What is needed -> The answer must be an exact copy of the entries below, with no images in it.

Data extract ->
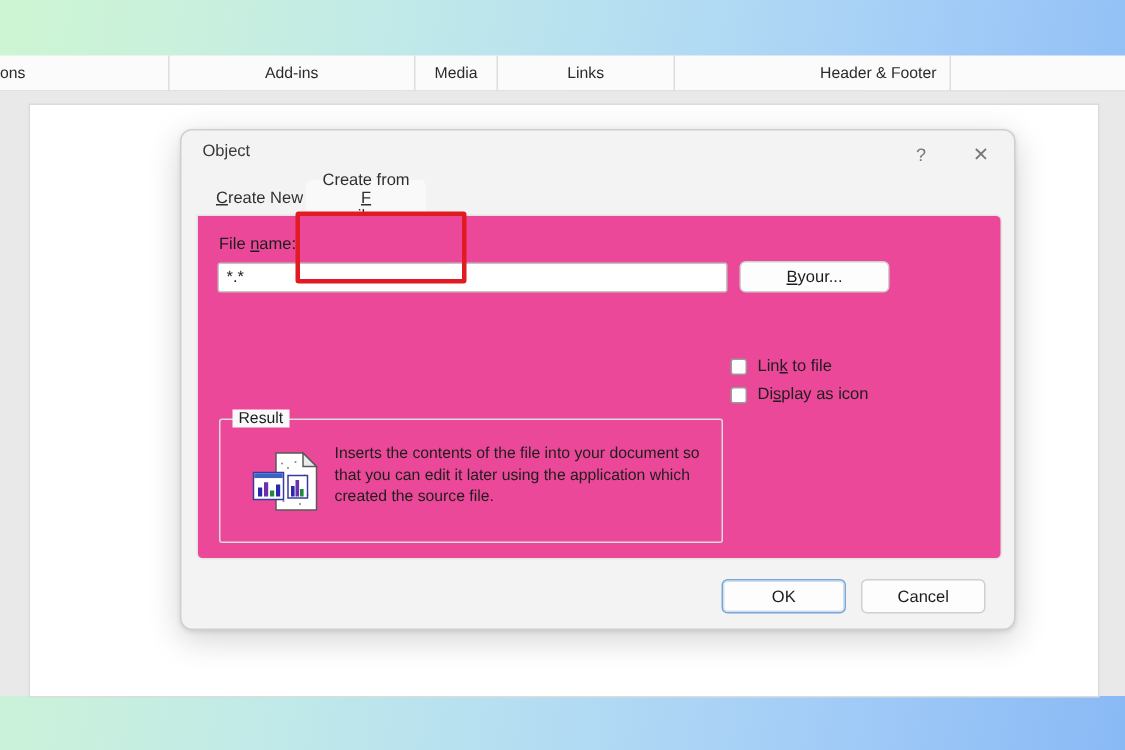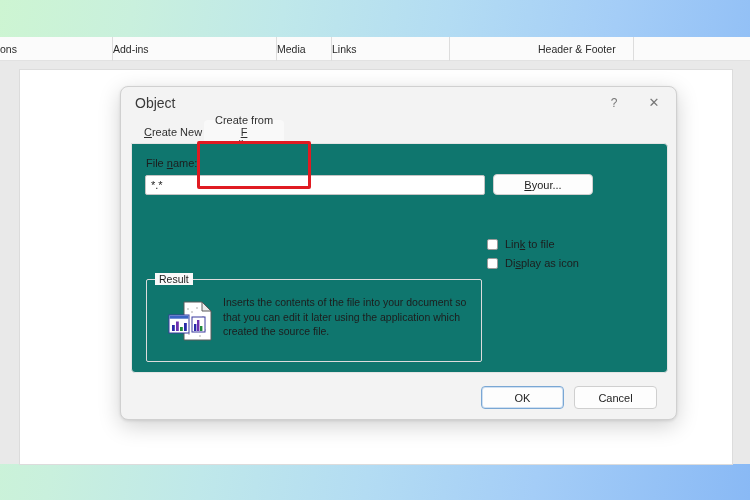"Add-ins" .ribbon-group { justify-content: flex-start -> center }
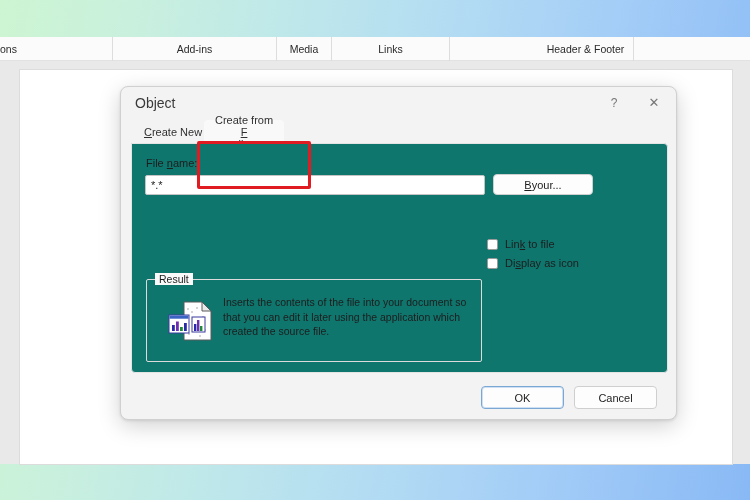"Object" #dialog-title { font-size: 14px -> 11px }
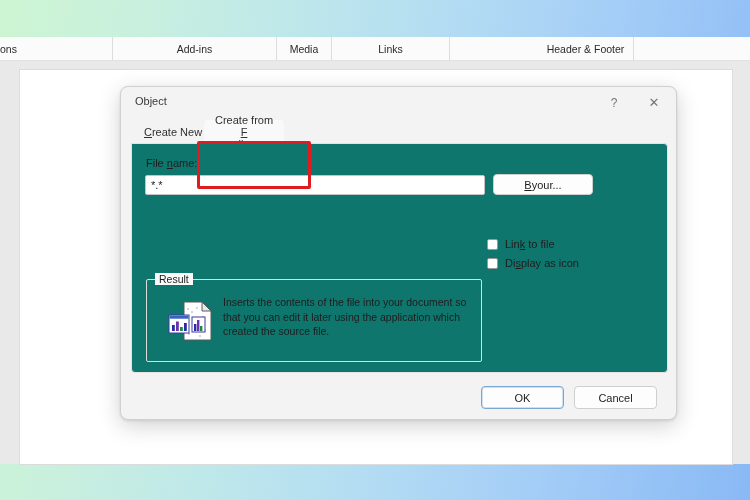"File name:" #tab-panel { background: #0f766e -> #ec4899 }
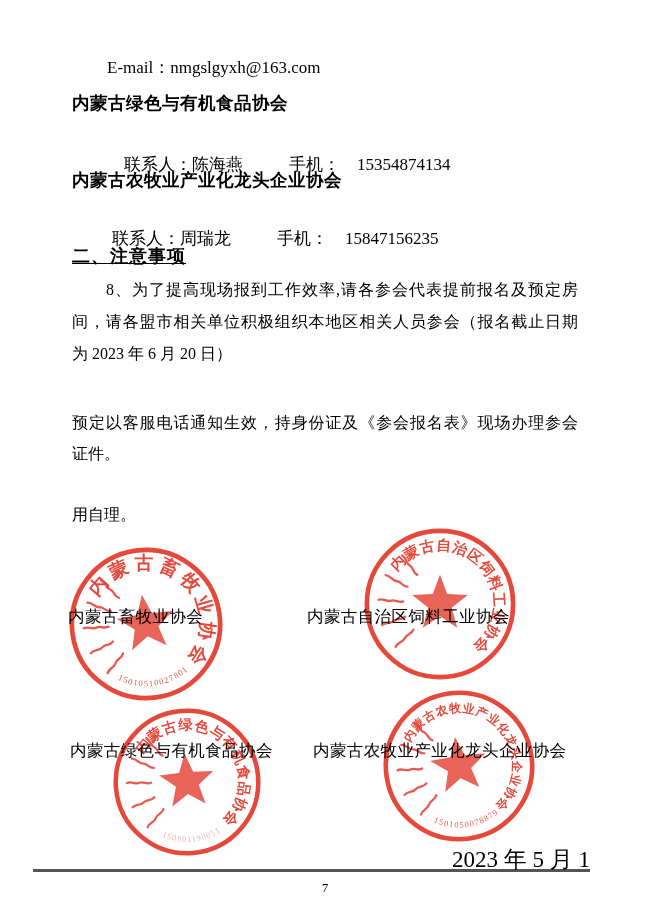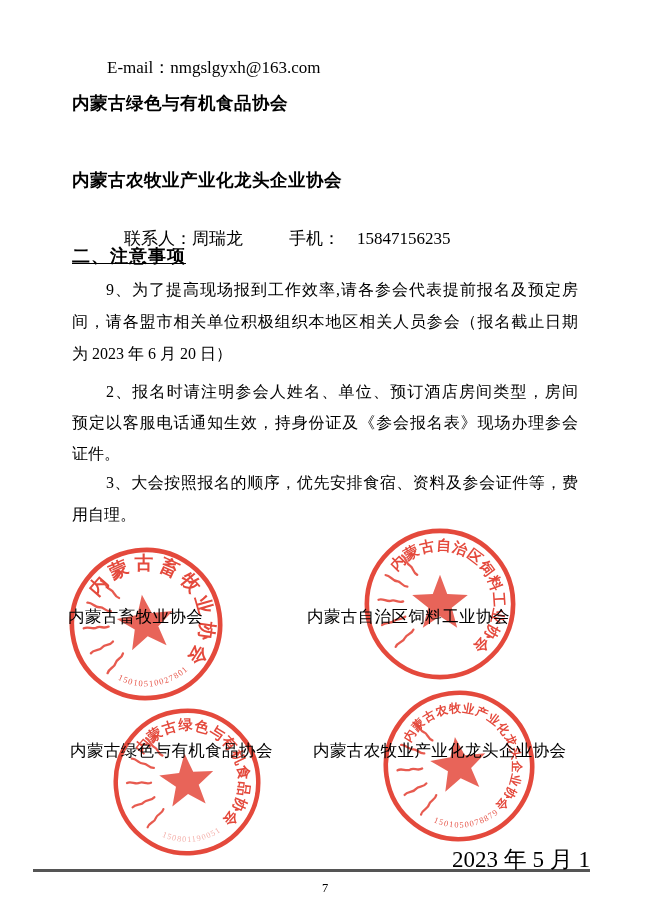"联系人：陈海燕 手机： 15354874134" div.tline { html: none -> <div> <span>联系人：</span><span>陈海燕</span><span>手机：</span><span>15354874134</span> </div> }
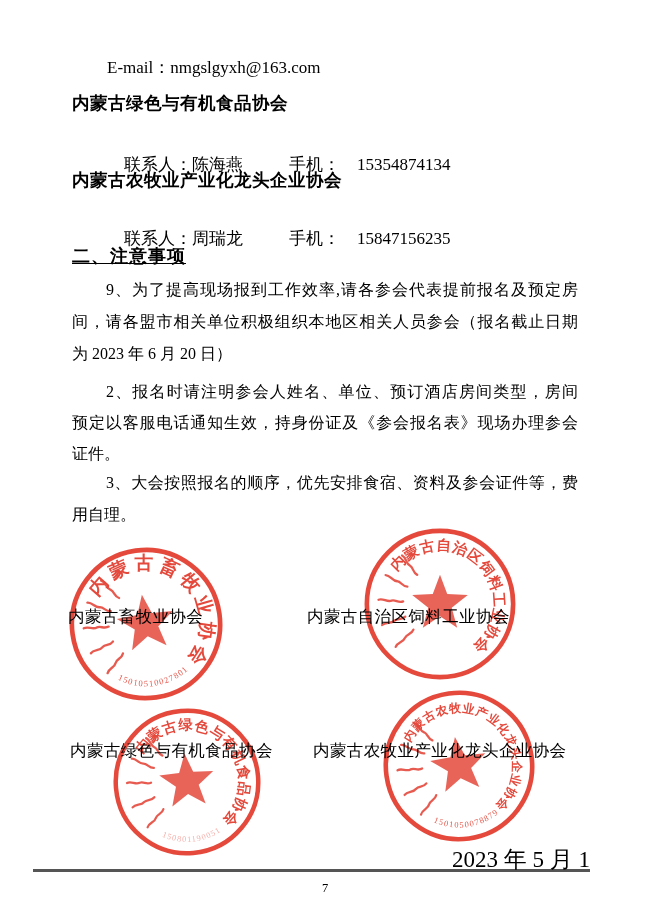"联系人：周瑞龙 手机： 15847156235" div.tline { left: 107px -> 95px }
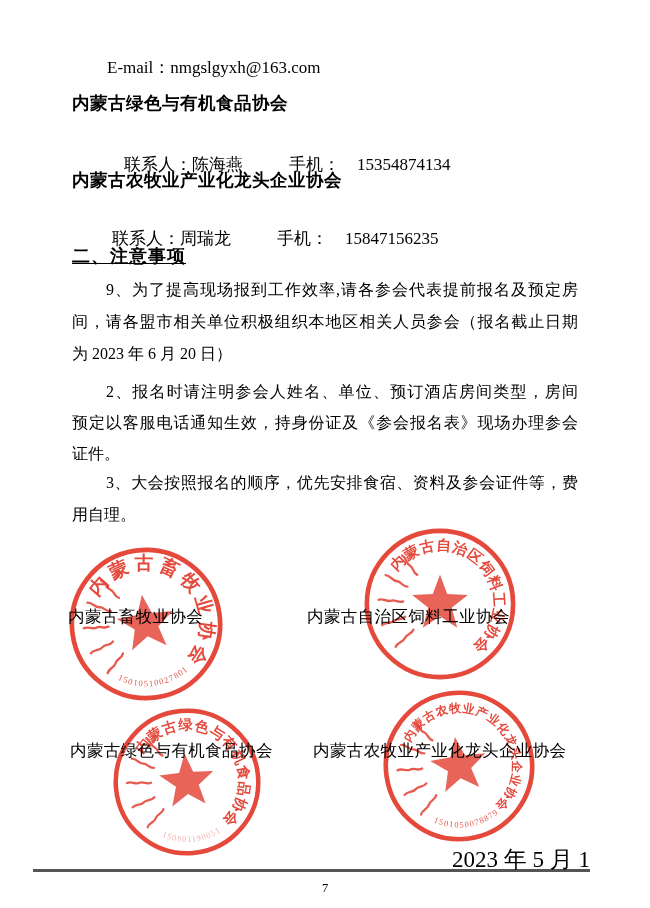"9、为了提高现场报到工作效率,请各参会代表提前报名及预定房" div.pline { text: 9 -> 8 }
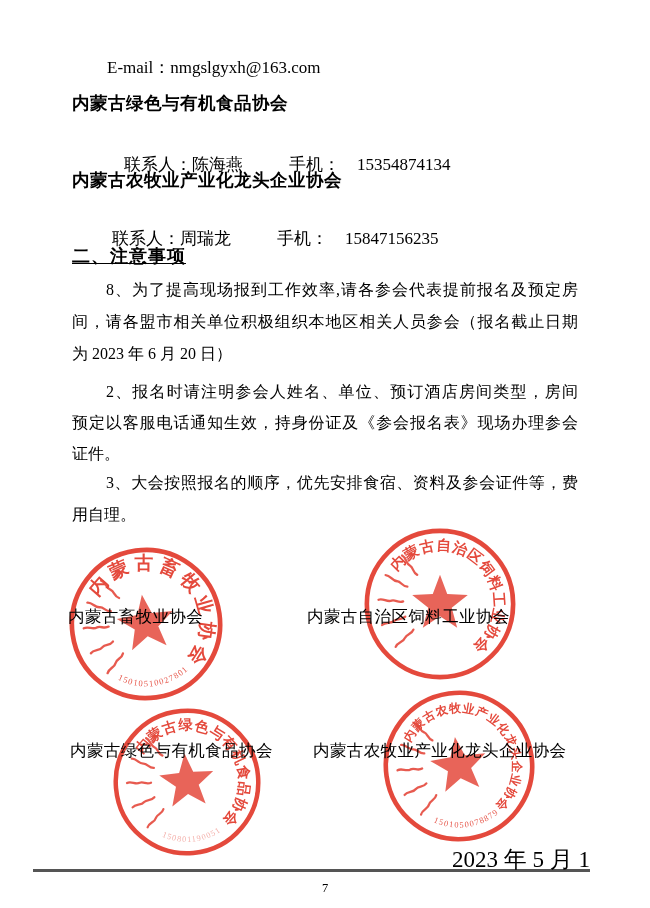"2、报名时请注明参会人姓名、单位、预订酒店房间类型，房间" div.pline { html: <div>2、报名时请注明参会人姓名、单位、预订酒店房间类型，房间</div> -> none }
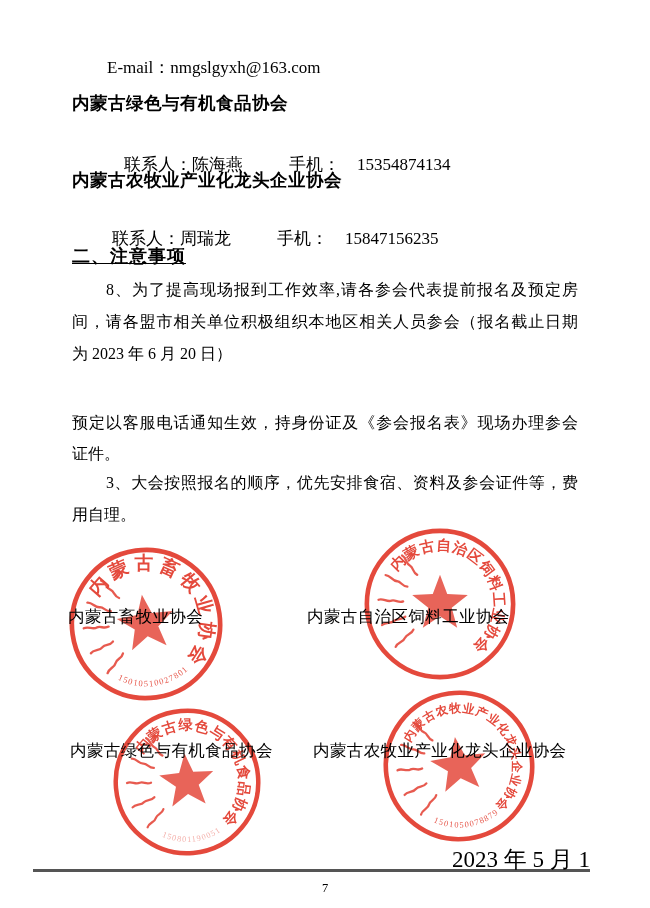"3、大会按照报名的顺序，优先安排食宿、资料及参会证件等，费" div.pline { html: <div>3、大会按照报名的顺序，优先安排食宿、资料及参会证件等，费</div> -> none }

Completed task ->
"Add-ins" .ribbon-group { justify-content: flex-start -> center }
"Object" #dialog-title { font-size: 14px -> 11px }
"File name:" #tab-panel { background: #0f766e -> #ec4899 }
"联系人：陈海燕 手机： 15354874134" div.tline { html: none -> <div> <span>联系人：</span><span>陈海燕</span><span>手机：</span><span>15354874134</span> </div> }
"联系人：周瑞龙 手机： 15847156235" div.tline { left: 107px -> 95px }
"9、为了提高现场报到工作效率,请各参会代表提前报名及预定房" div.pline { text: 9 -> 8 }
"2、报名时请注明参会人姓名、单位、预订酒店房间类型，房间" div.pline { html: <div>2、报名时请注明参会人姓名、单位、预订酒店房间类型，房间</div> -> none }
"3、大会按照报名的顺序，优先安排食宿、资料及参会证件等，费" div.pline { html: <div>3、大会按照报名的顺序，优先安排食宿、资料及参会证件等，费</div> -> none }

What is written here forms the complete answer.